◆ **RECORDS PROVIDED**:

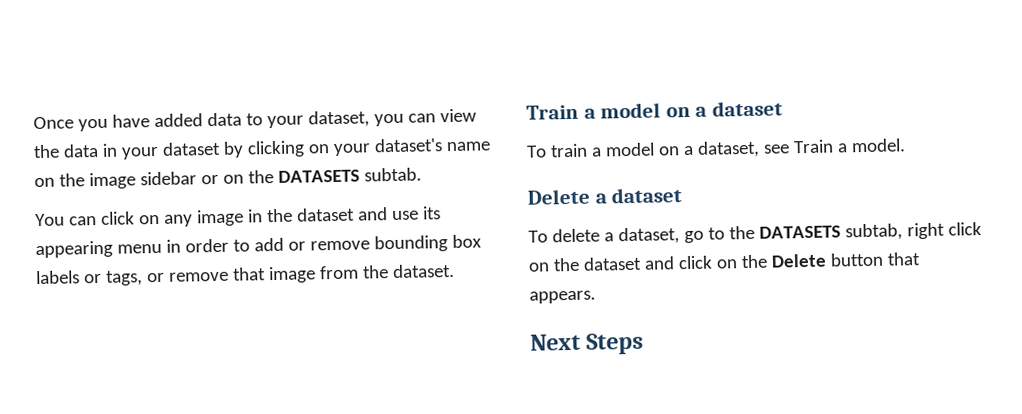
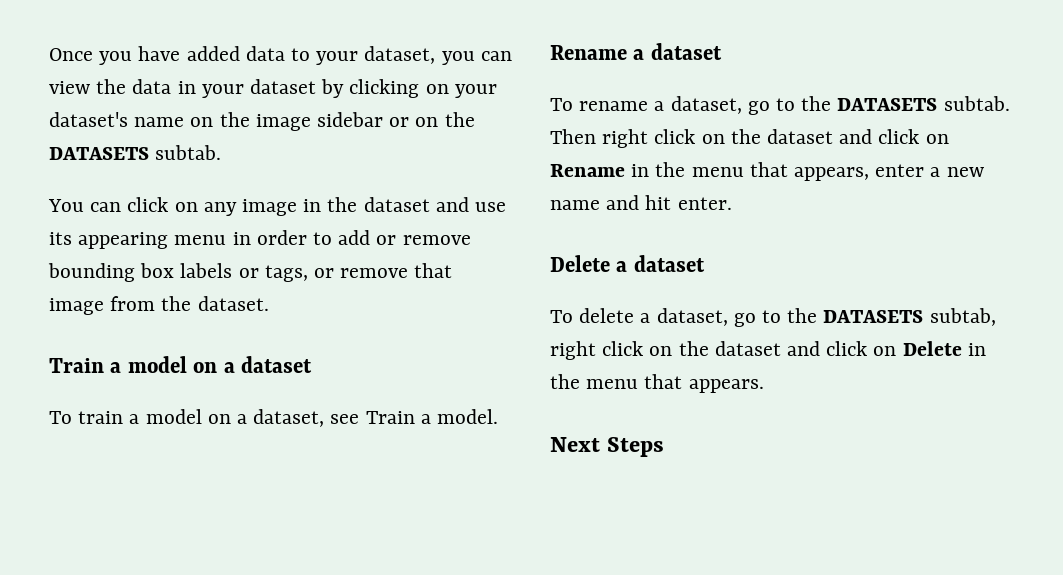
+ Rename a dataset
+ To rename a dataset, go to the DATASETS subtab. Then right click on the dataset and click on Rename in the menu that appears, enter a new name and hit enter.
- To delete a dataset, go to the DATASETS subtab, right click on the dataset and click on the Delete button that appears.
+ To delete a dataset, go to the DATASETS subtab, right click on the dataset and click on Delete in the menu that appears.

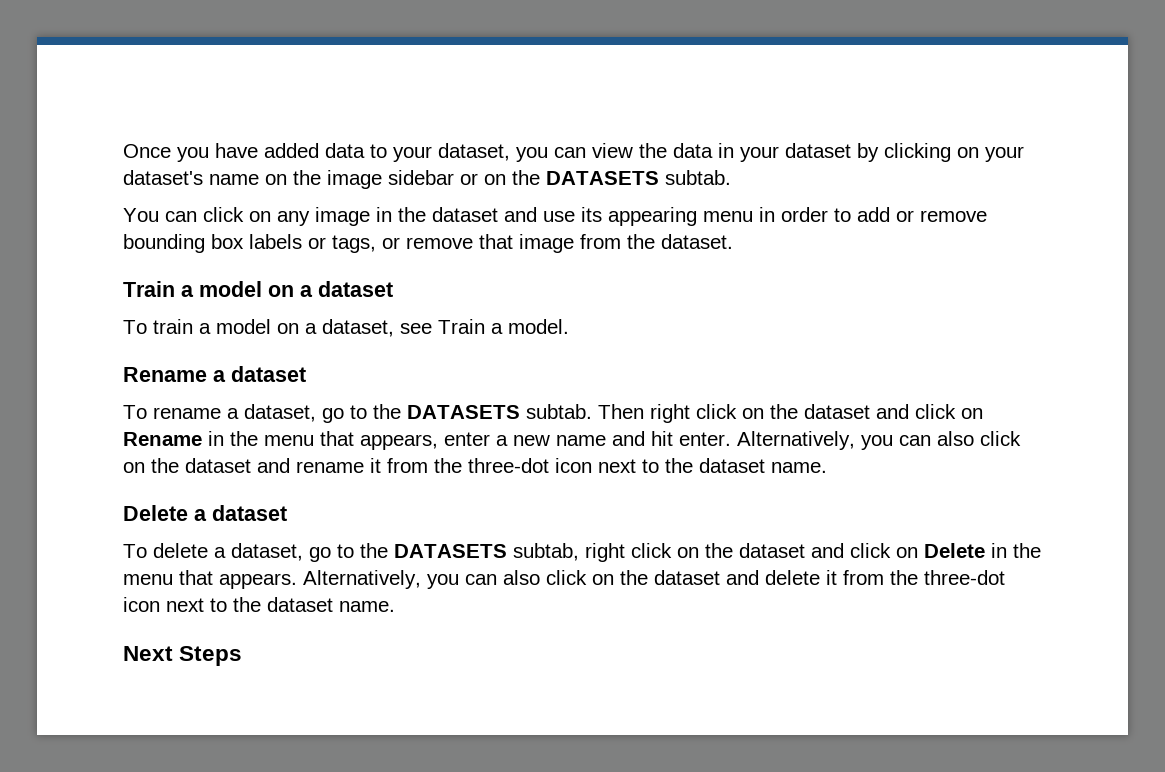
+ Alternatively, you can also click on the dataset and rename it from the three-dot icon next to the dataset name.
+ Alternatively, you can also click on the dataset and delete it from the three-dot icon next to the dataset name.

◆ **TASK PROMPT**: Which lines above include the string "that"? Show them.

◆ **EXERCISE SOLUTION**:
+ To rename a dataset, go to the DATASETS subtab. Then right click on the dataset and click on Rename in the menu that appears, enter a new name and hit enter.
- To delete a dataset, go to the DATASETS subtab, right click on the dataset and click on the Delete button that appears.
+ To delete a dataset, go to the DATASETS subtab, right click on the dataset and click on Delete in the menu that appears.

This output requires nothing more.